Caren, the wedding looks wonderful. Glad you were able to be there virtually if you couldn't be in person.

Bonnie, I get a headache from wine too--most likely the sulfites are the culprit for me.

Healing thoughts at full power for poor Gage. I hope it doesn't get any worse and the doc has good news for you when you see him/her.

I am not sure I like the changes I made last night, so I am putting the Guernsey in time out for a bit--will work on something else and then take another look. DD says she likes it, and I trust her judgment, but I do think before I go any further I should "rest my eyes" of it just a little.

We're going to make a veggie pizza later for supper; the big football playoffs happen today and whoever wins goes to the Super Bowl, not that I really care. Ha ha. But he'll be watching.
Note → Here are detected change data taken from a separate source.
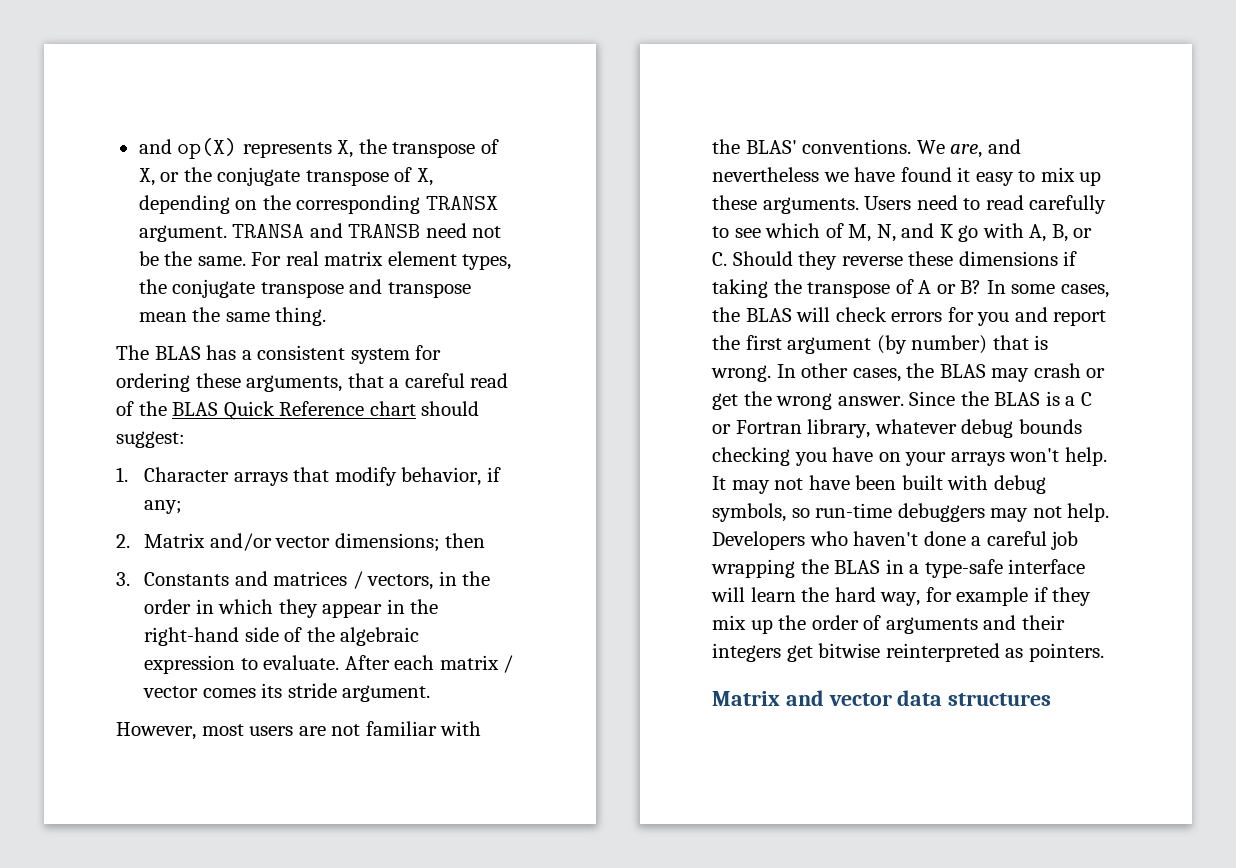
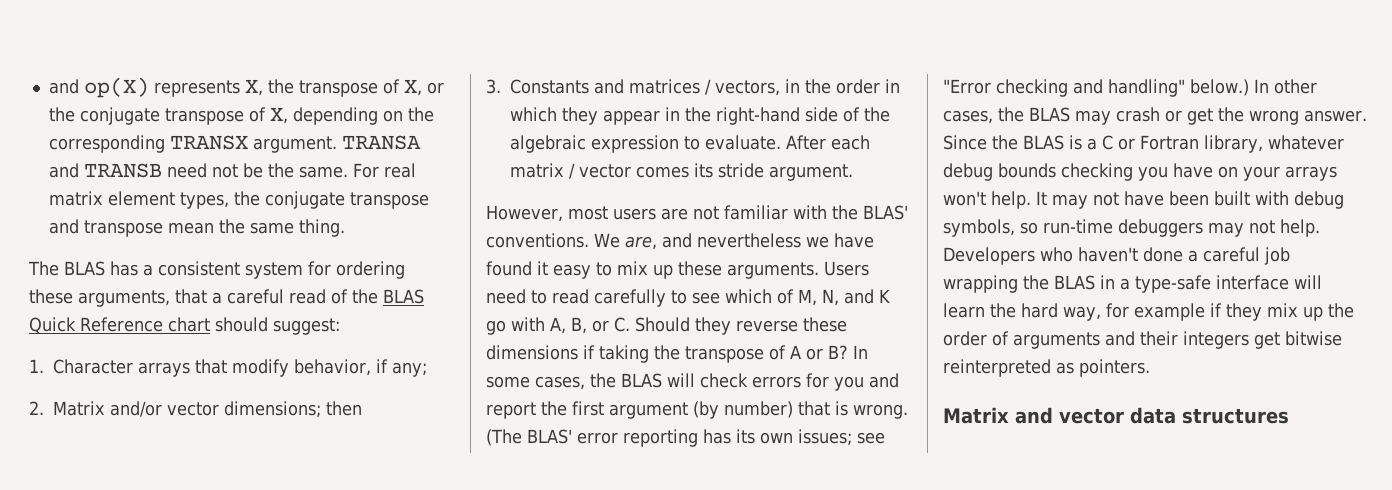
(771, 373) none -> [486,429,885,447] [943,79,1249,97] (The BLAS' error reporting has its own issues; see "Error checking and handling" below.)

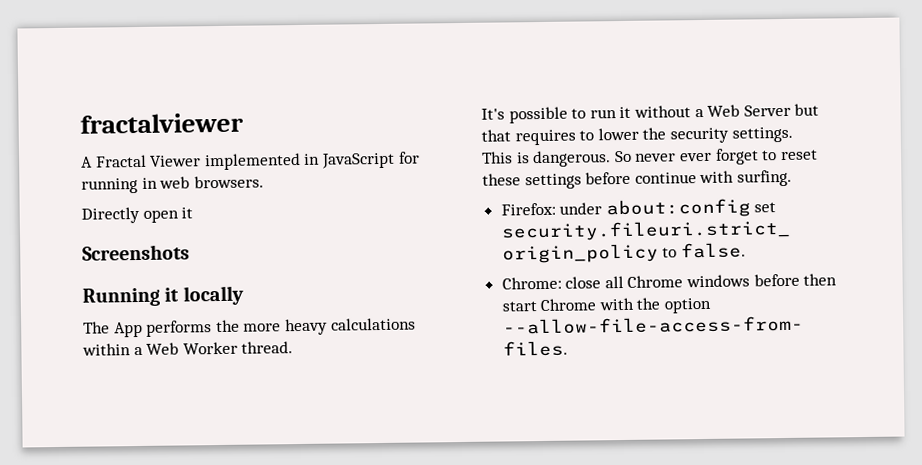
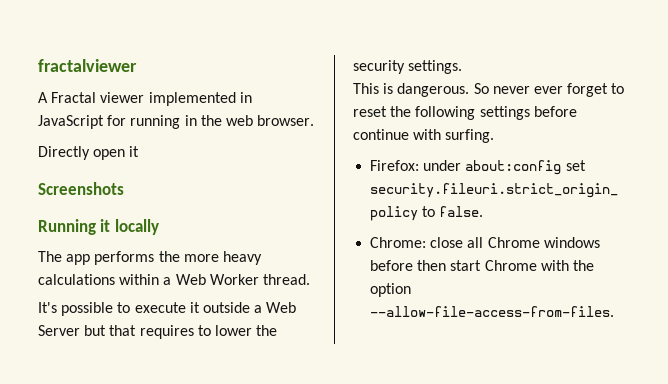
[150,155,202,167] Viewer -> [100,92,145,103] viewer
[159,175,264,189] web browsers. -> [200,115,315,126] the web browser.
[113,321,143,338] App -> [66,254,91,265] app
[589,105,691,119] run it without -> [134,302,250,313] execute it outside
[482,173,521,186] these -> [390,106,476,120] the following

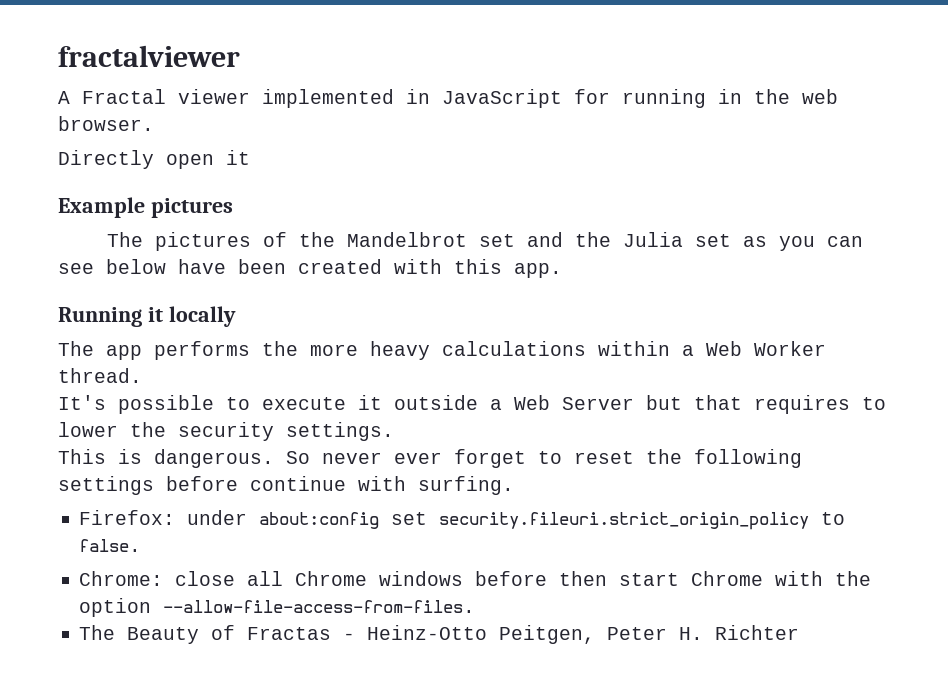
[38,182,124,195] Screenshots -> [58,197,233,218] [107,232,864,251] [58,259,562,278] Example pictures // The pictures of the Mandelbrot set and the Julia set as you can see below have been created with this app.
(615, 311) none -> [79,625,800,644] // The Beauty of Fractas - Heinz-Otto Peitgen, Peter H. Richter

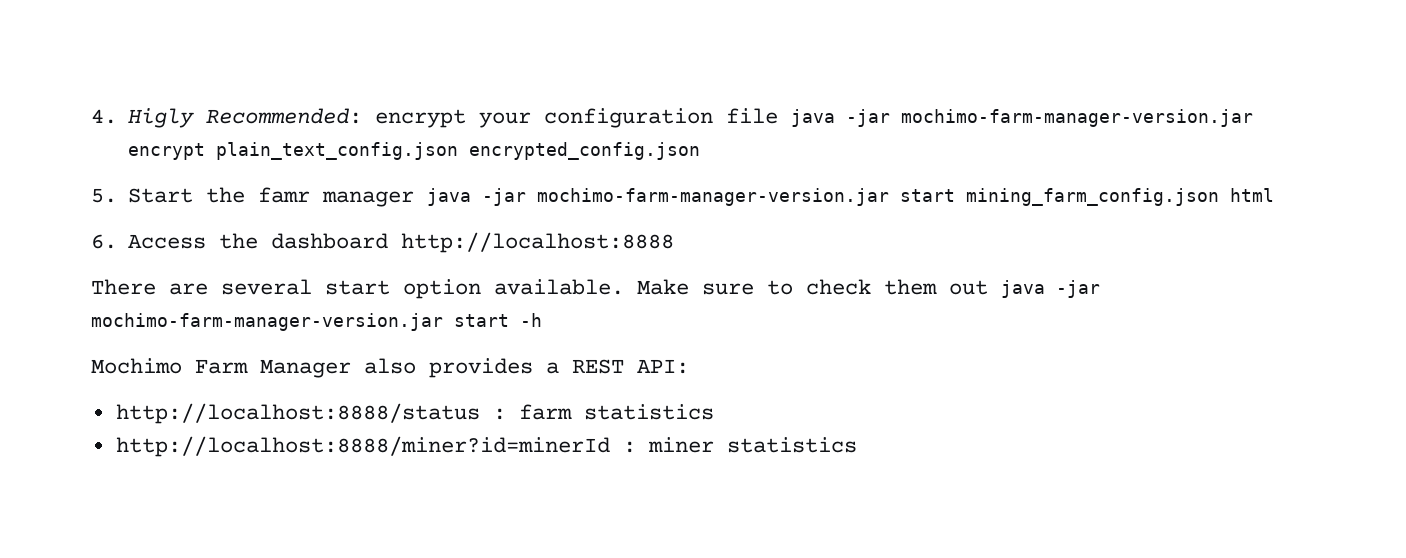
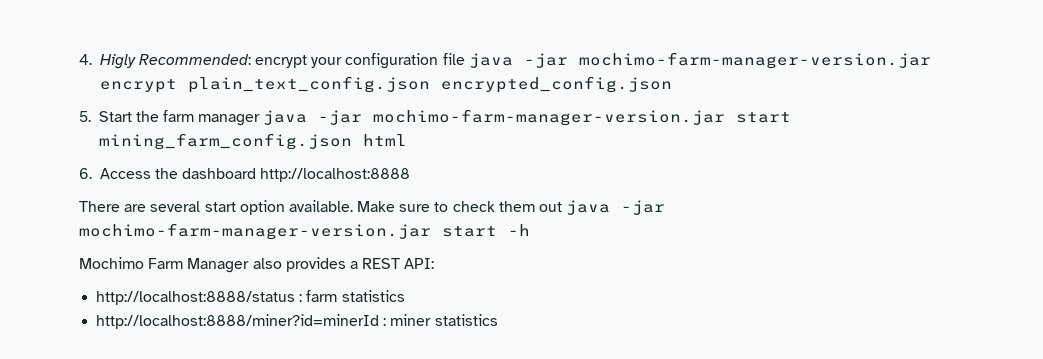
[258,187,311,203] famr -> [163,110,195,122] farm

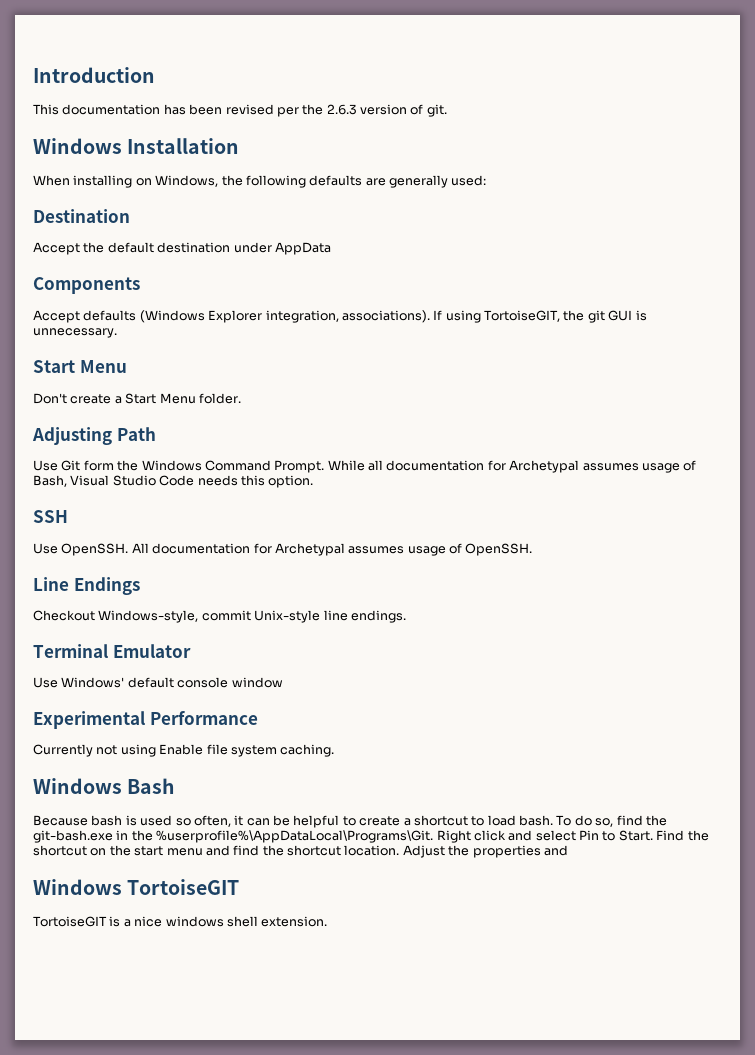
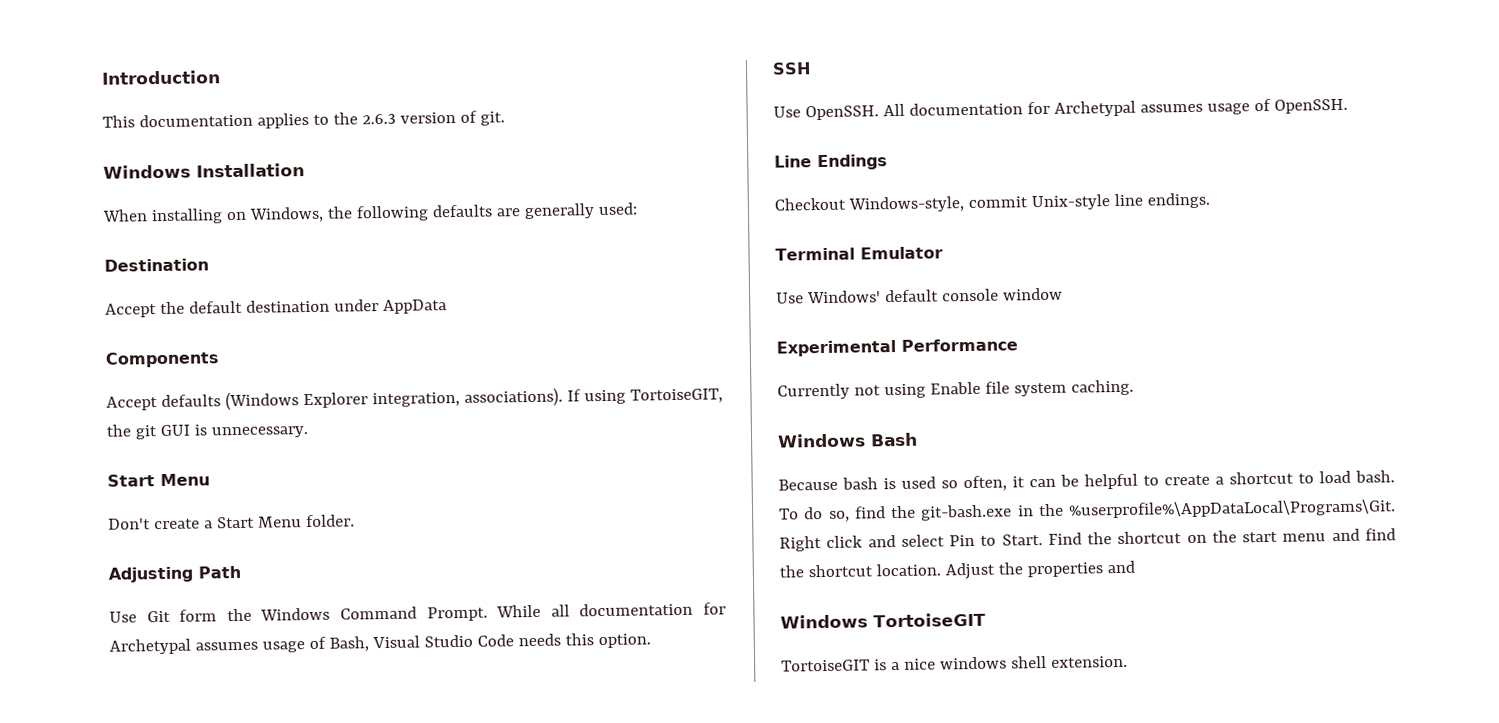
[163,104,299,117] has been revised per -> [256,112,329,129] applies to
Hugs & blessings to all. I'll be back later.


----------



## Railyn (Apr 2, 2013)

Here are some pictures of Christmas stockings that I have knit. Our computer man is here and walking me through it.


----------



## Railyn (Apr 2, 2013)

Here is another one. I am trying to remember how to do this. I am so computer ignorant.


----------



## Lurker 2 (Sep 2, 2011)

budasha said:


> Thanks for the hug. Every one helps.


And another one from me!


----------



## Lurker 2 (Sep 2, 2011)

Agreeing with these first two.



Bonnie7591 said:


> Caren, great photos of your "crew" looks like they had a good time. It's great that technology allowed you to attend " virtually"
> 
> Melody, poor Gage is really having a terrible time. Must be a nasty bug, hope he can kick it soon.
> 
> I'm not moving very fast this morning, woke up with s terrible migraine, took some drugs & back to bed for a while. It's better now but not gone. My friend had been given some wine for Christmas, & they were drinking it while we were there last night, I had about 2 tablespoons of 2 different kinds, just to taste it. Lesson learned, I can't even taste dry red wine anymore. I knew I would get a headache if I drank a glass but apparently whatever is in it that I react to is bad even in very small amounts. Well, no danger I will ever become a drinker!


And sorry to hear of your adverse reaction, that is NOT good.


----------



## machriste (Jan 26, 2011)

Railyn said:


> Here is another one. I am trying to remember how to do this. I am so computer ignorant.


Beautiful Christmas sox!


----------



## Swedenme (May 28, 2014)

Railyn said:


> Here is another one. I am trying to remember how to do this. I am so computer ignorant.


They are all gorgeous


----------



## Lurker 2 (Sep 2, 2011)

Railyn said:


> Here is another one. I am trying to remember how to do this. I am so computer ignorant.


I would rather you just said you are a novice, or learner- don't be so hard on yourself!
The stockings are all lovely!


----------



## NanaCaren (May 17, 2011)

pacer said:


> Looks like they had a wonderful time.


I am told they did although Seth was a bit anoyed dancing with aunt Jamie.


----------



## NanaCaren (May 17, 2011)

angelam said:


> Lovely pictures Caren, no wonder you were feeling homesick. Nice of Amy to step in for you in the Mother/Son dance.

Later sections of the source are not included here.